El coronel se sonrojó.
—Naturalmente —dijo haciendo un visible esfuerzo para controlarse, y se volvió hacia Pola—. Si la señorita quiere aceptar mis más sinceras disculpas…
Dejaron atrás las oscuras murallas del cuartel imperial. El viaje en aerotaxi hasta la ciudad propiamente dicha apenas duró diez minutos, y transcurrió en el silencio más absoluto. Cuando llegaron a la desierta oscuridad del Instituto ya era pasada la medianoche.
—Me temo que no he entendido muy bien lo que ha ocurrido —dijo Pola—. Usted debe ser una persona muy importante. Oh, me siento tan ridícula al no saber ni cómo se llama… Nunca imaginé que los espaciales pudieran tratar así a un terrestre.
Arvardan se sintió obligado a poner fin a la ficción, aunque no tenía muchos deseos de hacerlo.
—No soy terrestre, Pola —dijo—. Soy un arqueólogo del Sector de Sirio.
La muchacha se volvió rápidamente hacia él, y Arvardan vio su rostro pálido bajo la luz de la luna. Pola le contempló en silencio durante unos momentos.
—Entonces desafió a los soldados imperiales porque después de todo no corría ningún riesgo al hacerlo…, y usted lo sabía.
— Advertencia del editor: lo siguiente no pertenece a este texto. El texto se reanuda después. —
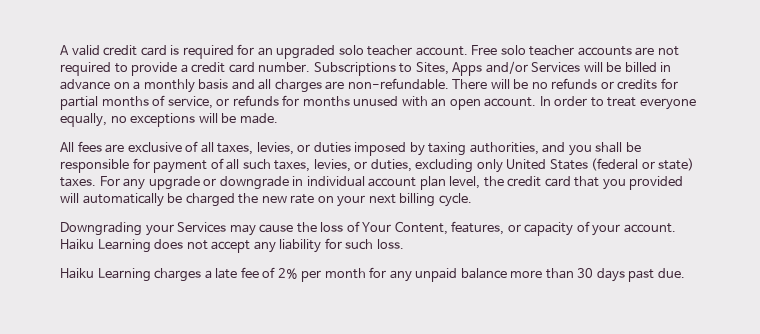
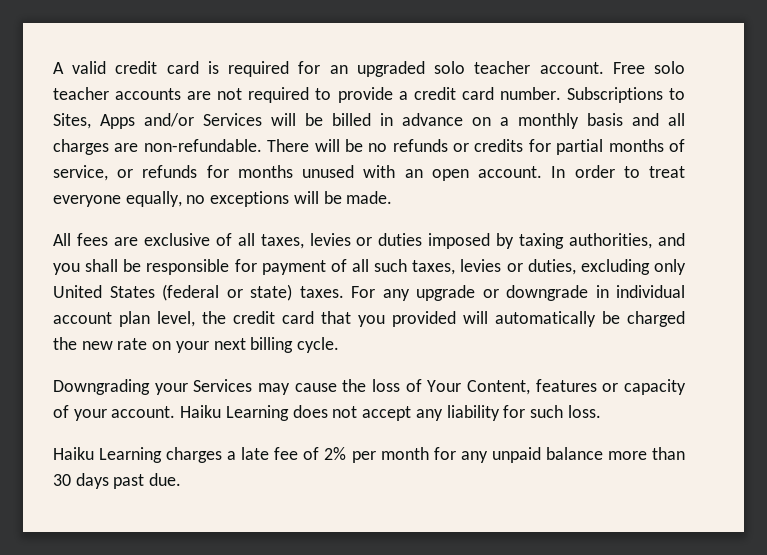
[256,142,294,155] levies, -> [309,233,351,246] levies
[313,159,351,172] levies, -> [460,259,502,272] levies
[451,221,505,235] features, -> [535,379,597,392] features

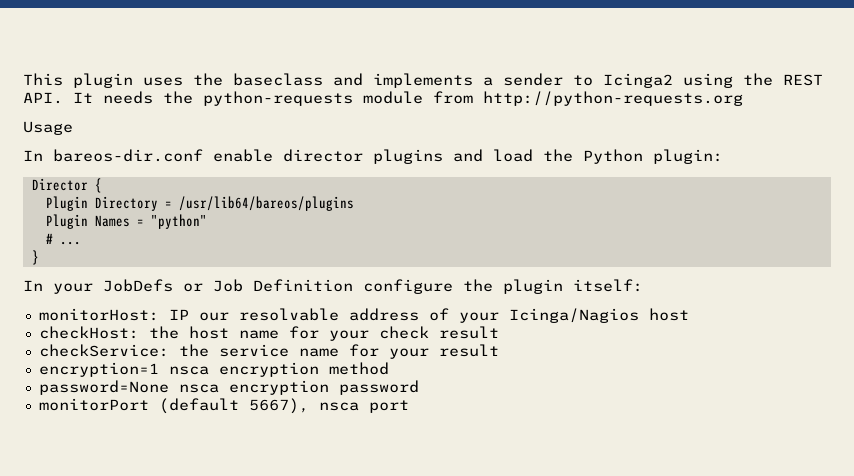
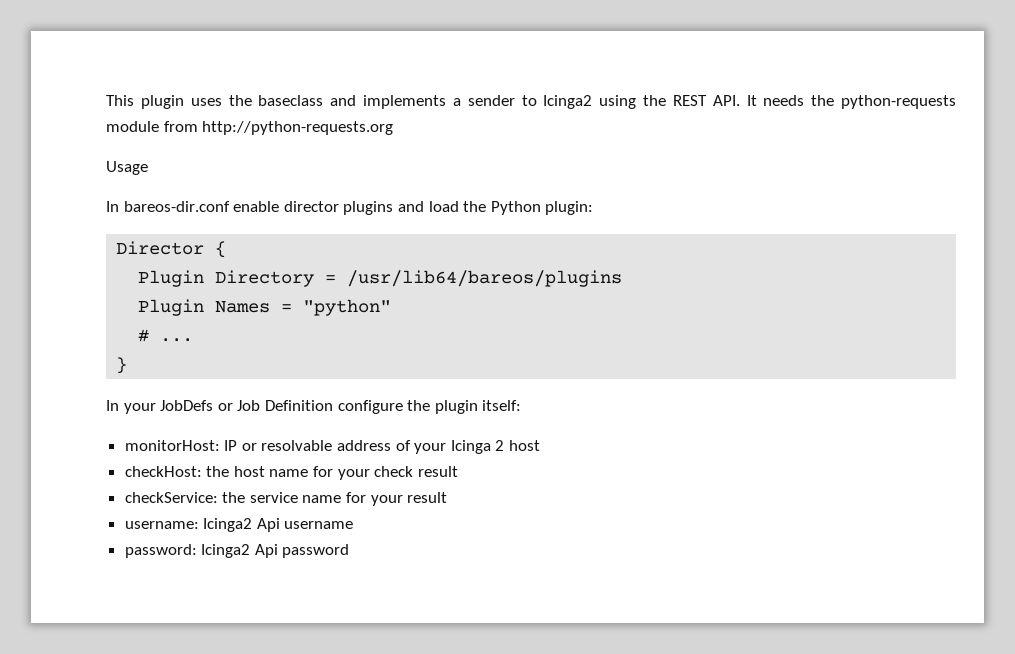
[198,312,229,321] our -> [241,443,257,451] or
[508,308,639,323] Icinga/Nagios -> [450,440,505,454] Icinga 2
[38,362,389,377] [38,380,419,395] [38,398,409,414] encryption=1 nsca encryption method // password=None nsca encryption password // monitorPort (default 5667), nsca port -> [124,518,354,532] [124,544,350,558] username: Icinga2 Api username // password: Icinga2 Api password

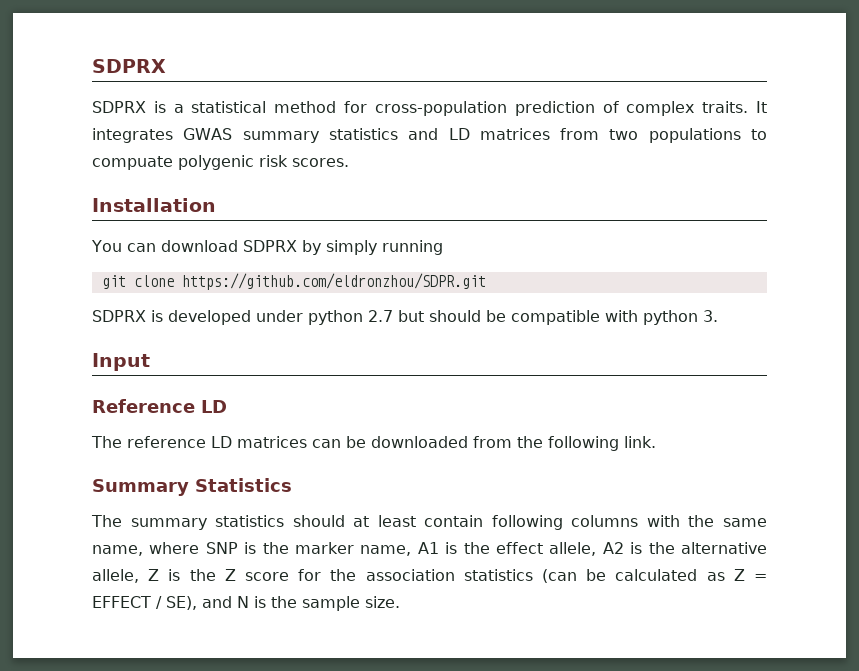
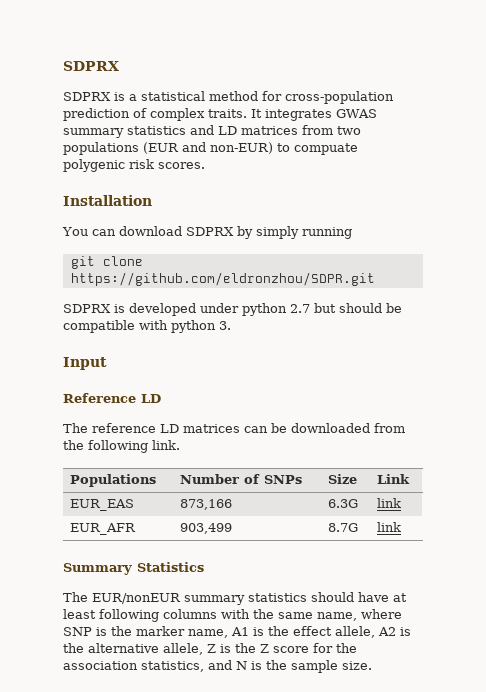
(741, 135) none -> [143,142,273,154] (EUR and non-EUR)
(656, 442) none -> [69,474,156,487] [179,474,302,484] [327,474,357,484] [376,474,410,484] [69,499,134,511] [179,499,232,510] [327,499,358,508] [376,498,401,508] [69,523,136,535] [179,523,232,534] [327,523,358,532] [376,522,401,532] // Populations | Number of SNPs | Size | Link // EUR_EAS | 873,166 | 6.3G | link // EUR_AFR | 903,499 | 8.7G | link
(122, 521) none -> [92,593,181,604] EUR/nonEUR
(345, 521) none -> [358,592,389,602] have
[424,515,484,527] contain -> (96, 614) none
[463,569,768,583] [92,596,197,610] statistics (can be calculated as Z = EFFECT / SE), -> [141,661,204,672] statistics,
Y yo creí…, tendría que habérmelo imaginado, claro. —Sus ojos estaban llenos de amargura y se sentía ofendida—. Señor, le ruego humildemente que me disculpe si en algún momento he incurrido en una lamentable familiaridad con usted debido a mi ignorancia, y…
—Pola, ¿qué te ocurre? —exclamó Arvardan con irritación—. ¿Qué importancia tiene que yo no sea terrestre? ¿Por qué tiene que cambiar eso la opinión que te habías formado de mí hace sólo cinco minutos?
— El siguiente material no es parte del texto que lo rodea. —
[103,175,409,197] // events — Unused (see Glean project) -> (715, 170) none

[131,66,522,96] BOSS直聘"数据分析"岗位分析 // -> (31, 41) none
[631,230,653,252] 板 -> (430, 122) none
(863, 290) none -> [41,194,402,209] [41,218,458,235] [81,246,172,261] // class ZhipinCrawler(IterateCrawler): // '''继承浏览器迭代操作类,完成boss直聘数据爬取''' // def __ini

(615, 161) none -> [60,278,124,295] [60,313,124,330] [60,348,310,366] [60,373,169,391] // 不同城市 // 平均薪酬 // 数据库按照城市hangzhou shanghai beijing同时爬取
—Podría habérmelo dicho, señor.
—No te he pedido que me llamaras «señor», y te ruego que no te comportes como los otros.
—¿A qué otros se refiere, señor? ¿A los asquerosos animales que viven en la Tierra, quizá? Le debo cien créditos.
—Olvídalos —respondió Arvardan poniendo cara de disgusto.
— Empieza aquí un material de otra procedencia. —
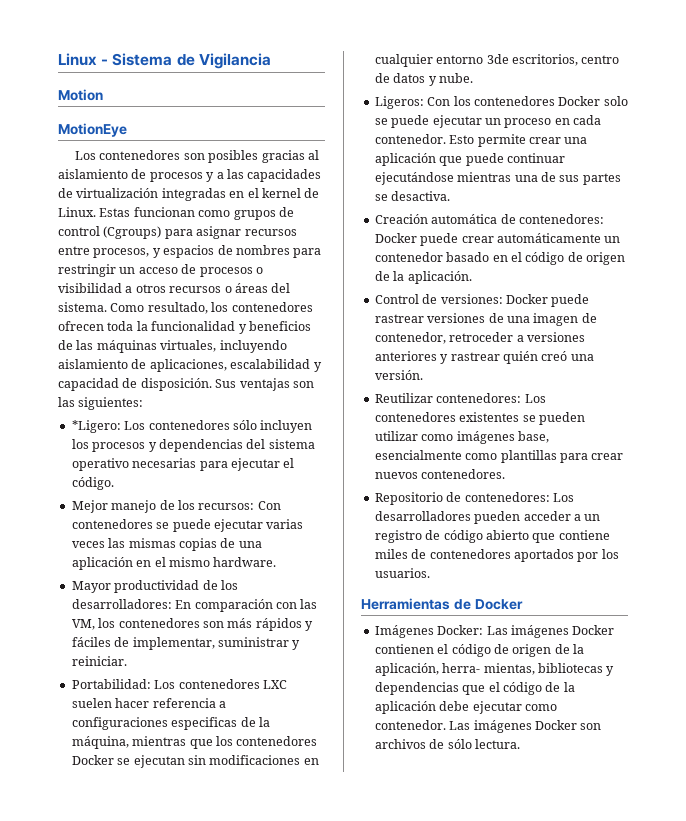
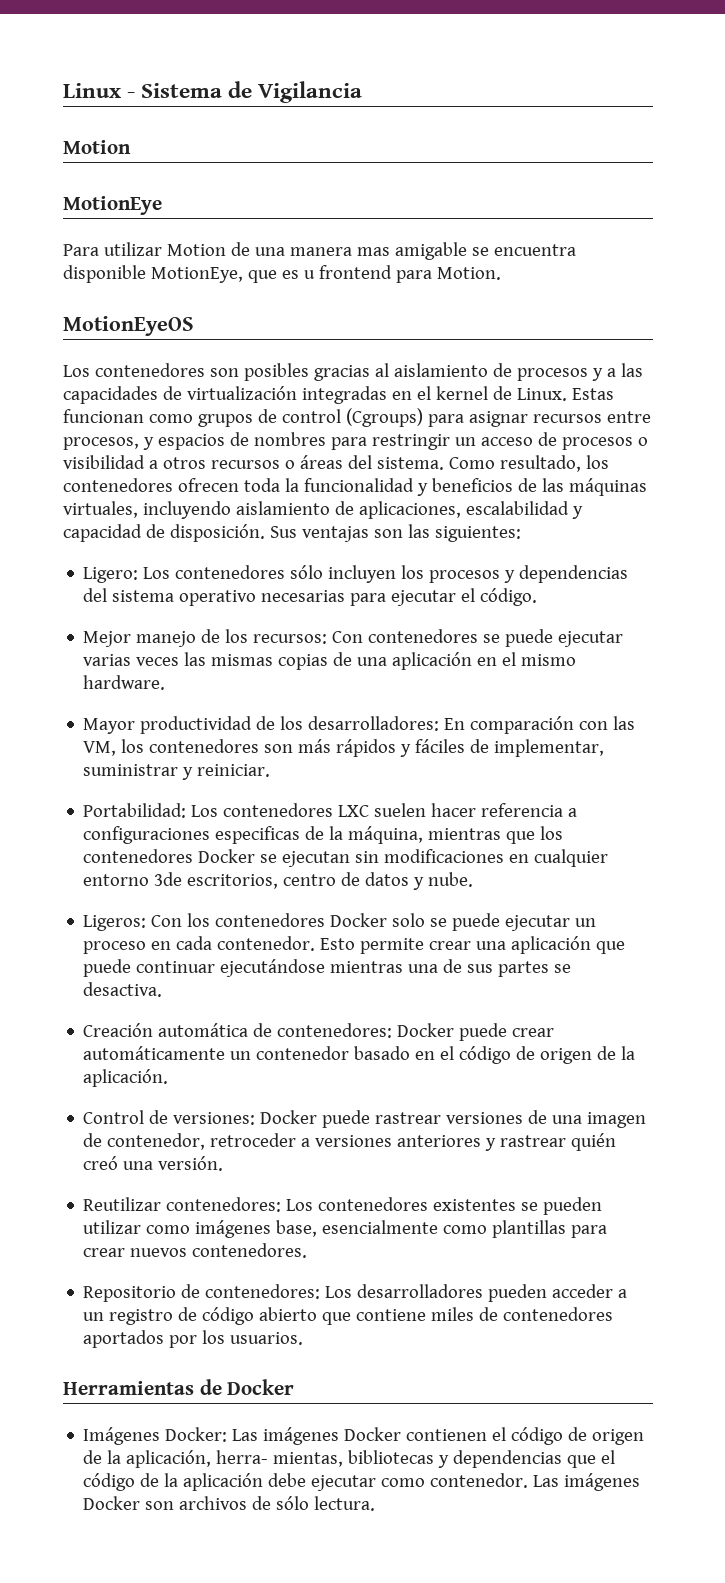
(127, 130) none -> [63,242,576,260] [63,265,501,283] [63,316,194,336] // Para utilizar Motion de una manera mas amigable se encuentra disponible MotionEye, que es u frontend para Motion. // MotionEyeOS
[71,420,121,433] *Ligero: -> [83,567,139,583] Ligero:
—No puedo obedecer esa orden, señor. Si me da sus señas mañana mismo le enviaré un giro por esa cantidad.
Arvardan decidió mostrarse súbitamente brutal.
—Me debes mucho más que cien créditos.
Pola se mordió el labio inferior.
—Es la única parte de mi enorme deuda que puedo saldar, señor —murmuró—. ¿Sus señas…?
—Casa del Estado —masculló Arvardan por encima del hombro, y se perdió en la noche.
¡Y de repente Pola descubrió que estaba llorando!
Shekt la recibió a la puerta de su despacho.
—Ha vuelto —dijo—. Un hombrecillo muy flaco le trajo al Instituto.
—¡Estupendo! —exclamó Pola.
Le resultaba muy difícil hablar.
—Me pidió doscientos créditos y se los di.
—Sólo tenía que pedirte cien, pero no tiene importancia.
Pola pasó junto a su padre.
—Estaba muy preocupado —dijo Shekt—. El disturbio en esos grandes almacenes… No me atreví a preguntar nada. Podría haberte puesto en peligro.
—No te preocupes. No ocurrió nada… Déjame dormir aquí esta noche, papá.
Pero ni tan siquiera su terrible agotamiento la ayudó a conciliar el sueño. Pola se preguntó por qué no podía dormir, y se dijo que porque había ocurrido algo. Había conocido a un hombre, y daba la casualidad de que aquel hombre era un espacial.
Pero sabía donde se alojaba… Sí, lo sabía.